Because they’re too Byzantine to make enforcement practicable, or because they’re not seen as a privacy risk (the government in Germany should know lots about you), or something else?

throwaway294566 · 3 years ago
The official argument is that fining public institutions is a game of taking from the right pocket to put in the left pocket. It's the state fining itself. Also, officially, public servants are thought to obey the law as a matter of cause. A certain interpretation of the law can just be made an official order to all subordinate government agencies, and any civil servant disobeying that interpretation is at fault for not performing their duties and treated accordingly.

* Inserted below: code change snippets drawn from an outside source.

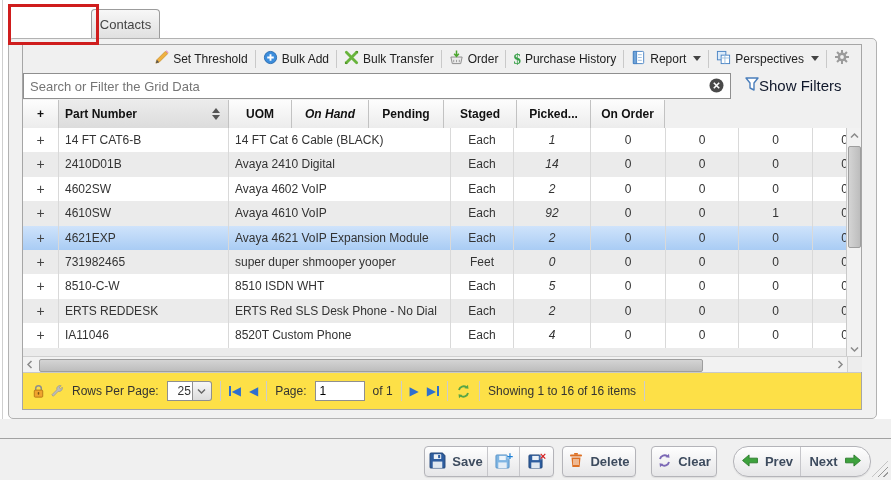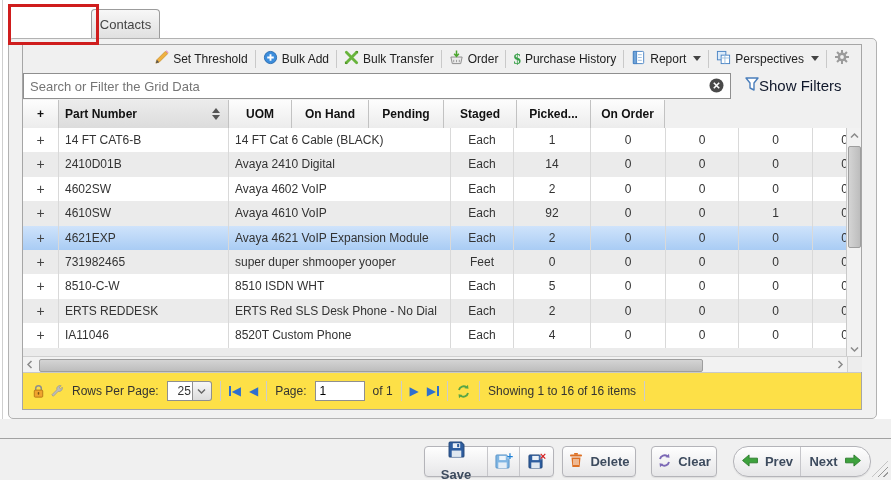"On Hand" .col-onhand { font-style: none -> italic }
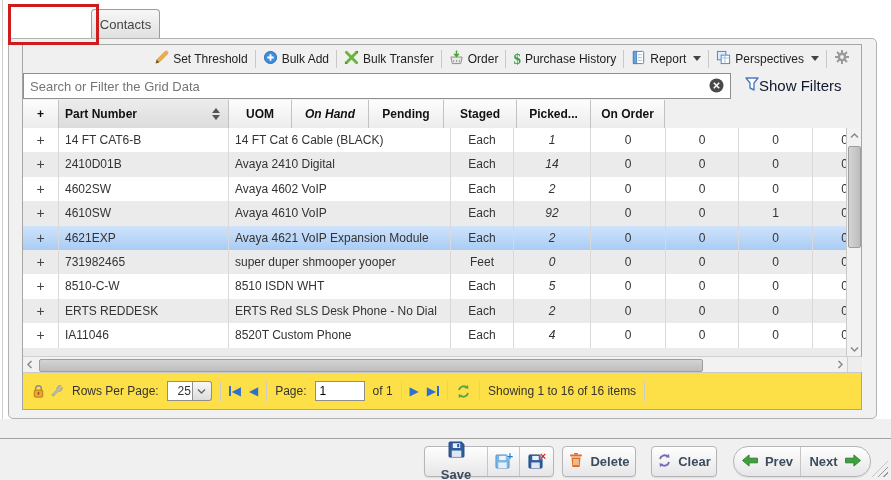"Save" #save-seg { flex-direction: column -> none }
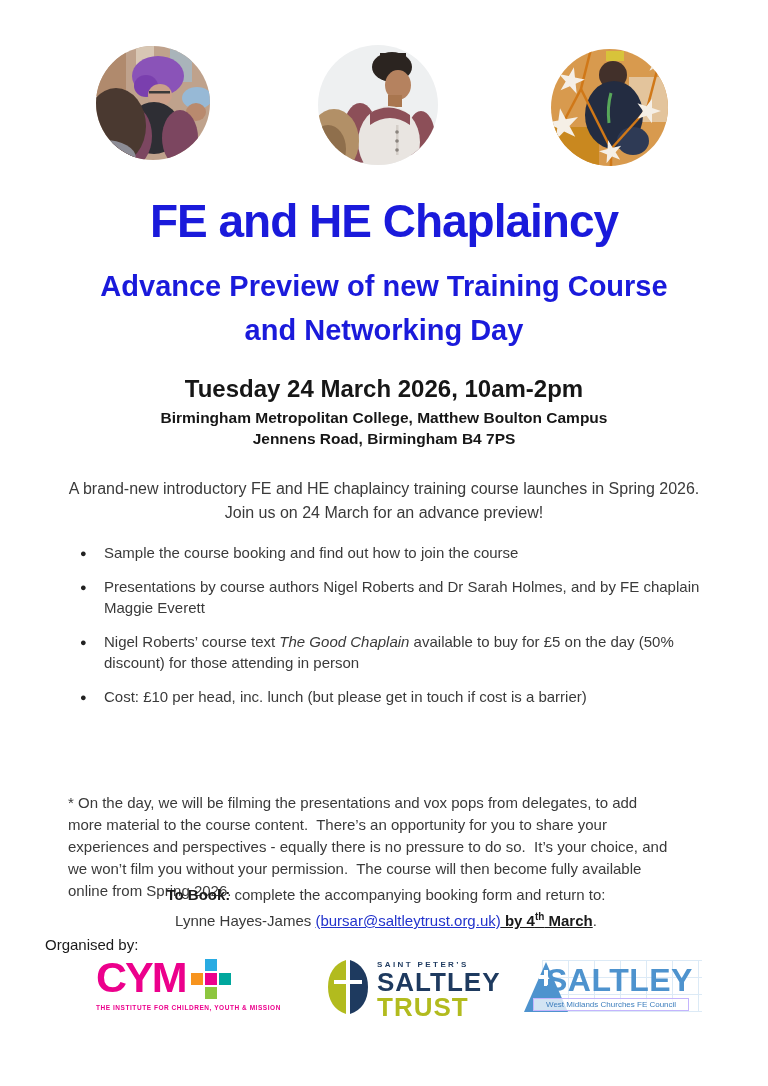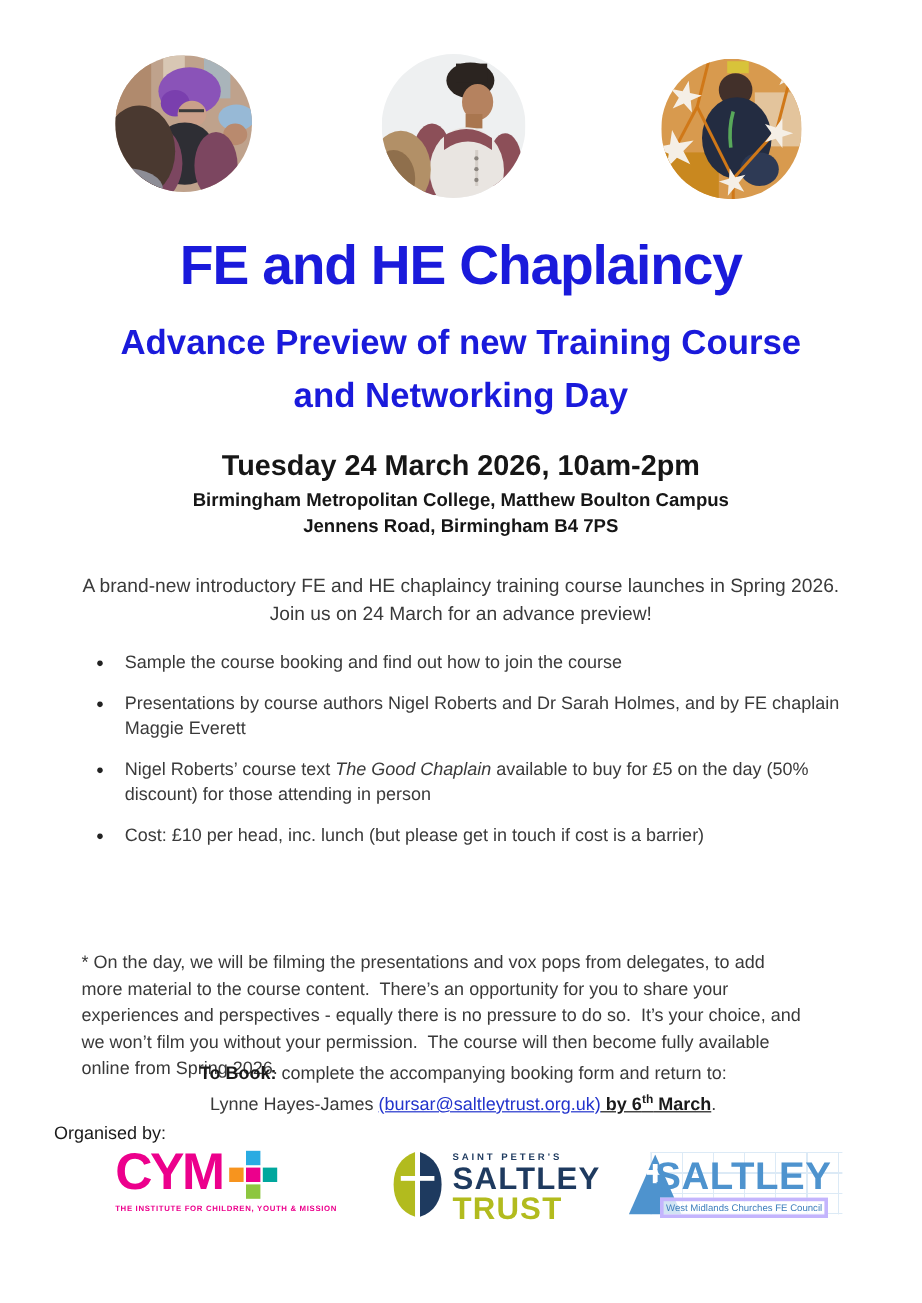"by 6" span { text: 6 -> 4 }
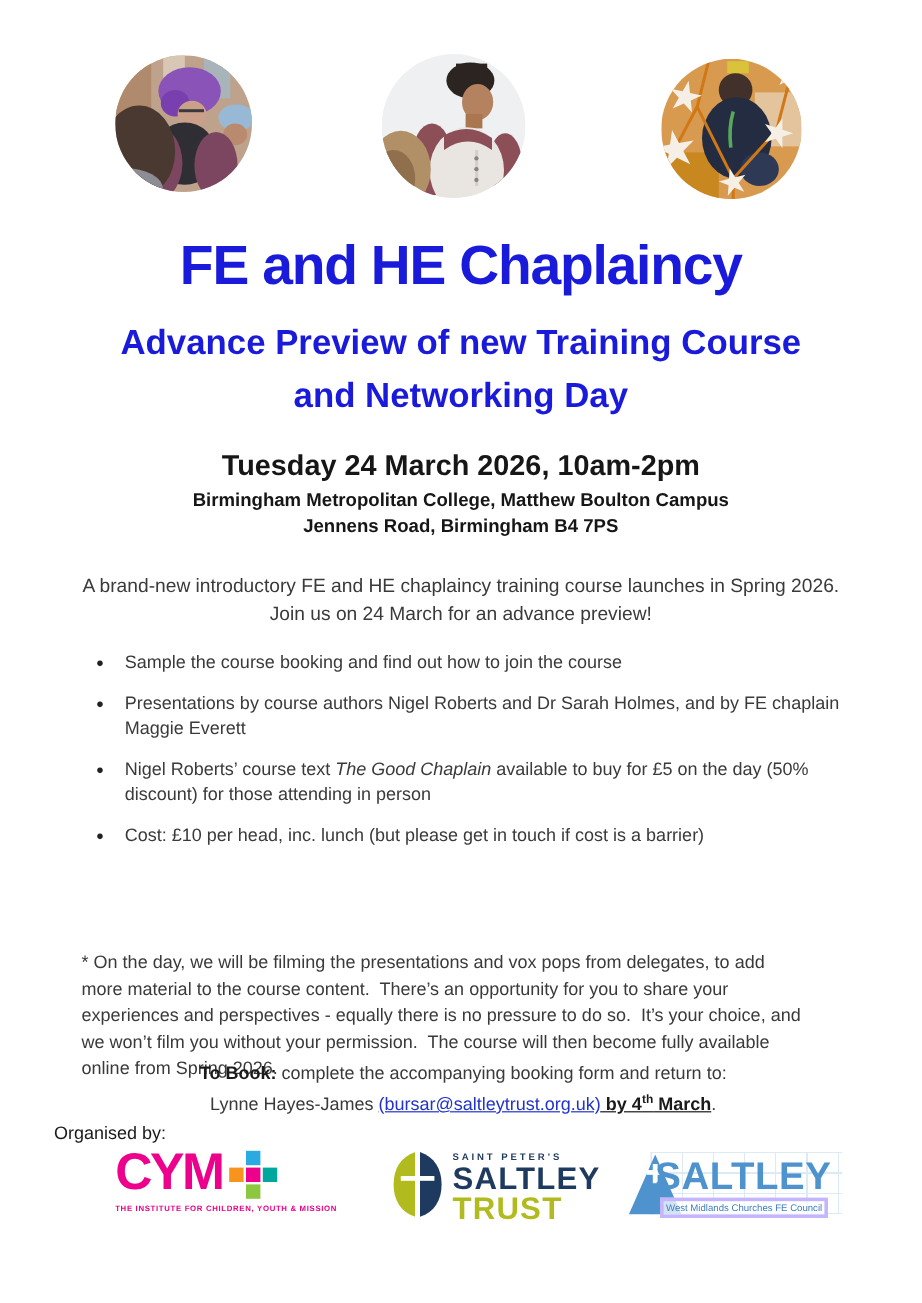"West Midlands Churches FE Council" .wmcfec-caption { border: 3px solid #c4b5fd -> 1px solid #c4b5fd; left: 28px -> 11px; padding: 1px 2px -> 1px 12px }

However, that all leads to the obvious workarounds: the official interpretation is usually the most lenient possible, compliance is put off to some time next century due to lack of personell/budget/willpower. And if something is found to be amiss, the data protection officer may order a government agency to fix whatever is wrong, but can neither fine nor discipline a civil servant. Because disciplining is up to the direct disciplinary superior, which cannot be (due to them being independent) the data protection officer.